* [Problem to work on]: An image-free, word-for-word version of the records below is to be returned.

Recorded data:
* * * * * * *

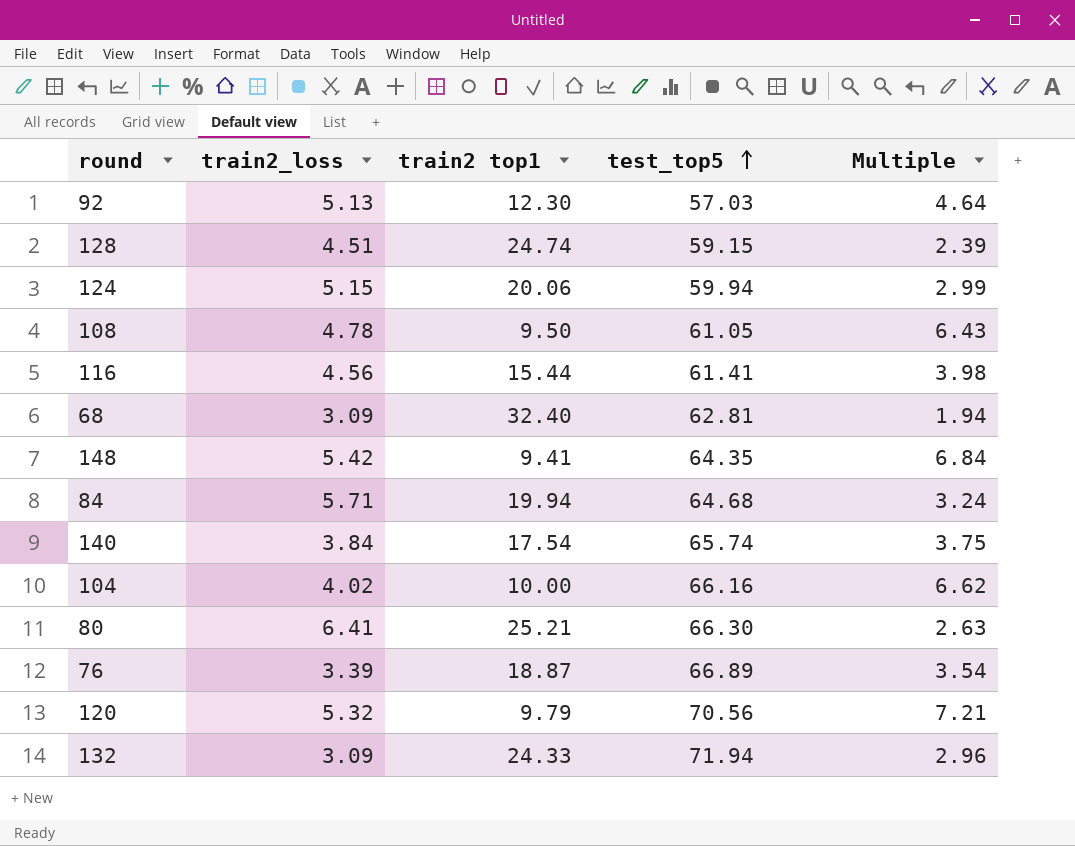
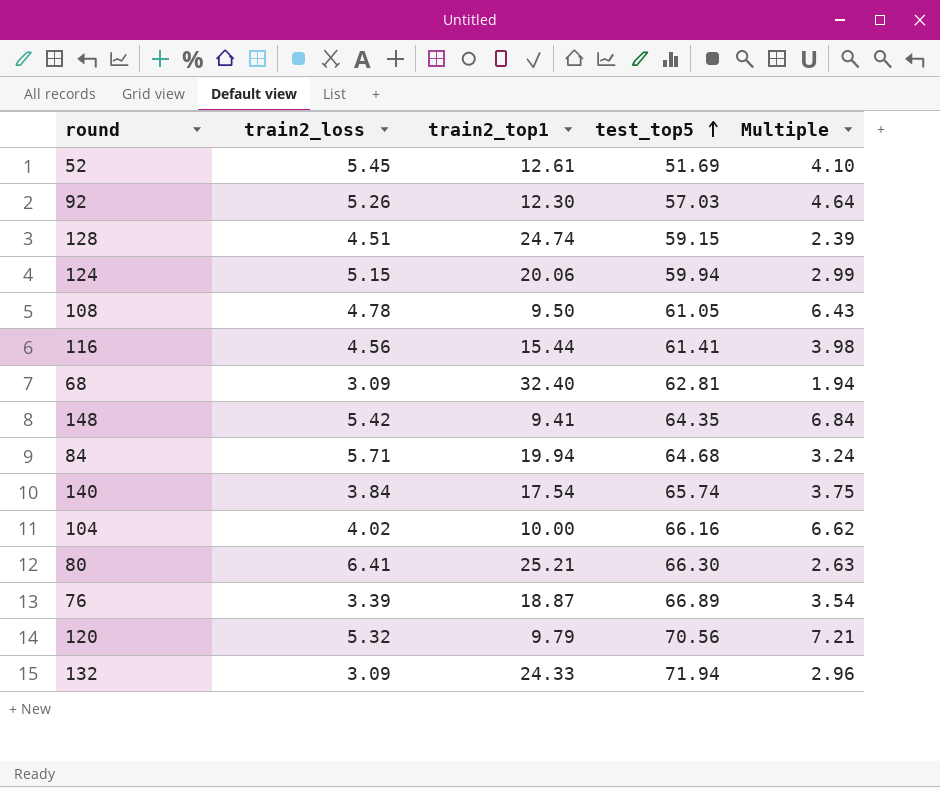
column name: train2 top1 -> train2_top1
row 52: none -> 5.45 | 12.61 | 51.69 | 4.10
92 | train2_loss: 5.13 -> 5.26

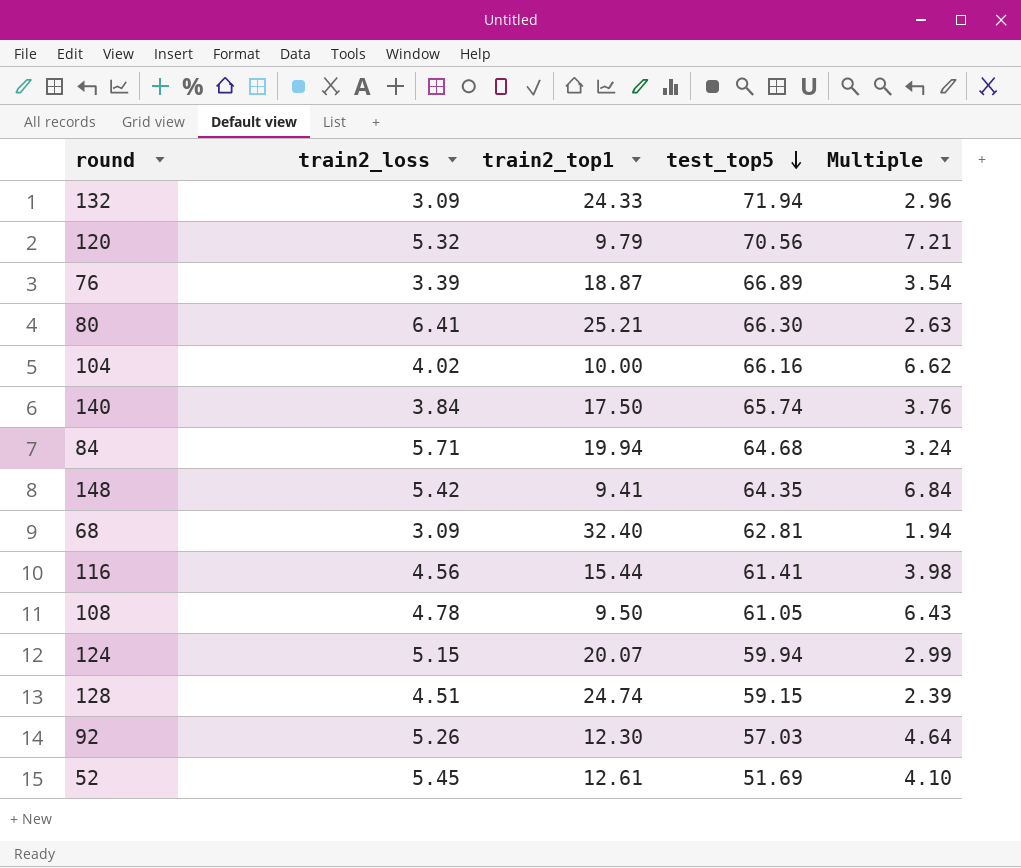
row order: test_top5 ascending -> test_top5 descending
140 | train2_top1: 17.54 -> 17.50
140 | Multiple: 3.75 -> 3.76
124 | train2_top1: 20.06 -> 20.07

* * * * * * *

* [Response to the exercise]:
column name: train2 top1 -> train2_top1
row 52: none -> 5.45 | 12.61 | 51.69 | 4.10
92 | train2_loss: 5.13 -> 5.26

row order: test_top5 ascending -> test_top5 descending
140 | train2_top1: 17.54 -> 17.50
140 | Multiple: 3.75 -> 3.76
124 | train2_top1: 20.06 -> 20.07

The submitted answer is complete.